Below are some records; quote exactly the lines from the one that contains "subtotal: 10268.50 -> 10357.90" through the one that contains "total: 12425.40 -> 12429.48", inclusive, and no others.

• _DATA PROVIDED_:
--------------------------------------------------

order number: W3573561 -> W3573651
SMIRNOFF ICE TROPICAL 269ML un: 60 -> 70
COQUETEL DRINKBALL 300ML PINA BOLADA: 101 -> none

--------------------------------------------------

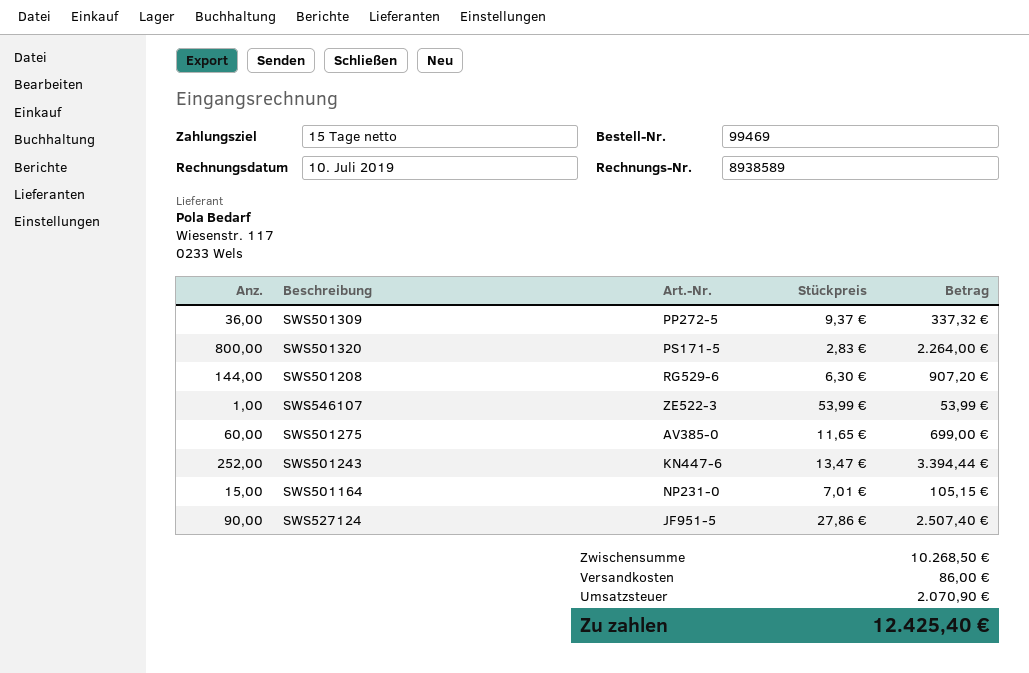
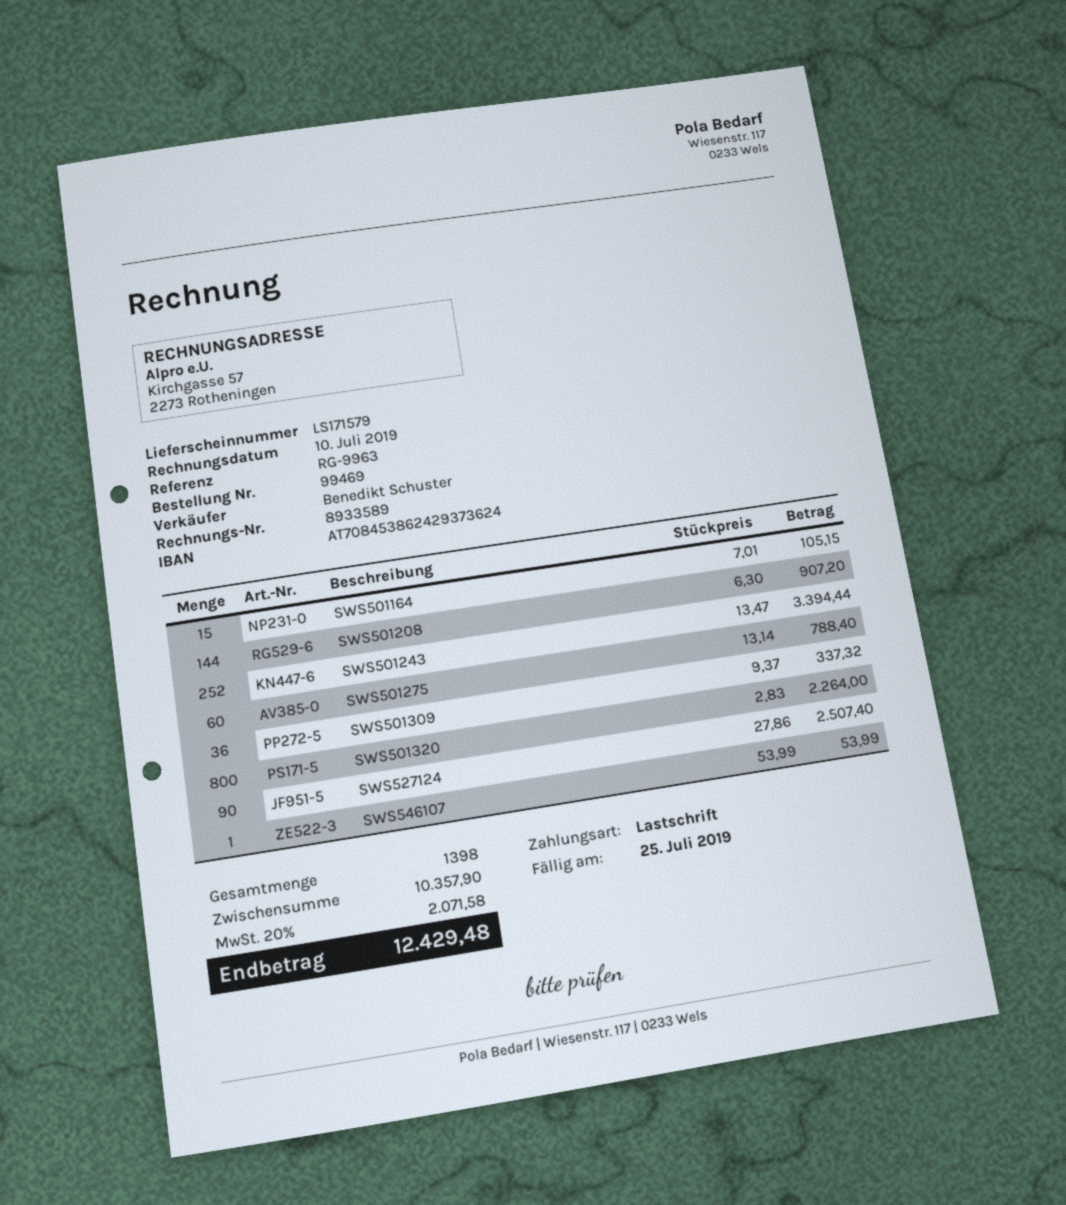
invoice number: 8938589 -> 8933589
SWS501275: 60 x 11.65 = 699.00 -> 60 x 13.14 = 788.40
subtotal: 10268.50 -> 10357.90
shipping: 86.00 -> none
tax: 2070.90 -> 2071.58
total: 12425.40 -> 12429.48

--------------------------------------------------

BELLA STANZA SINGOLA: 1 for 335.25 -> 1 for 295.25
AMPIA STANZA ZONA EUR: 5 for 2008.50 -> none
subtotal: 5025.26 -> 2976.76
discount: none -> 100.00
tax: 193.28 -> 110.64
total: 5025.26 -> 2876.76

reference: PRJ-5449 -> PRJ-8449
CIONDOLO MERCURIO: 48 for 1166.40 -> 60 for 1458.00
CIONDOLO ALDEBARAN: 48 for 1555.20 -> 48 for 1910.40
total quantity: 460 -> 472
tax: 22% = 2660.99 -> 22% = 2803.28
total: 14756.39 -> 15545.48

--------------------------------------------------

• _EXERCISE RESPONSE_:
subtotal: 10268.50 -> 10357.90
shipping: 86.00 -> none
tax: 2070.90 -> 2071.58
total: 12425.40 -> 12429.48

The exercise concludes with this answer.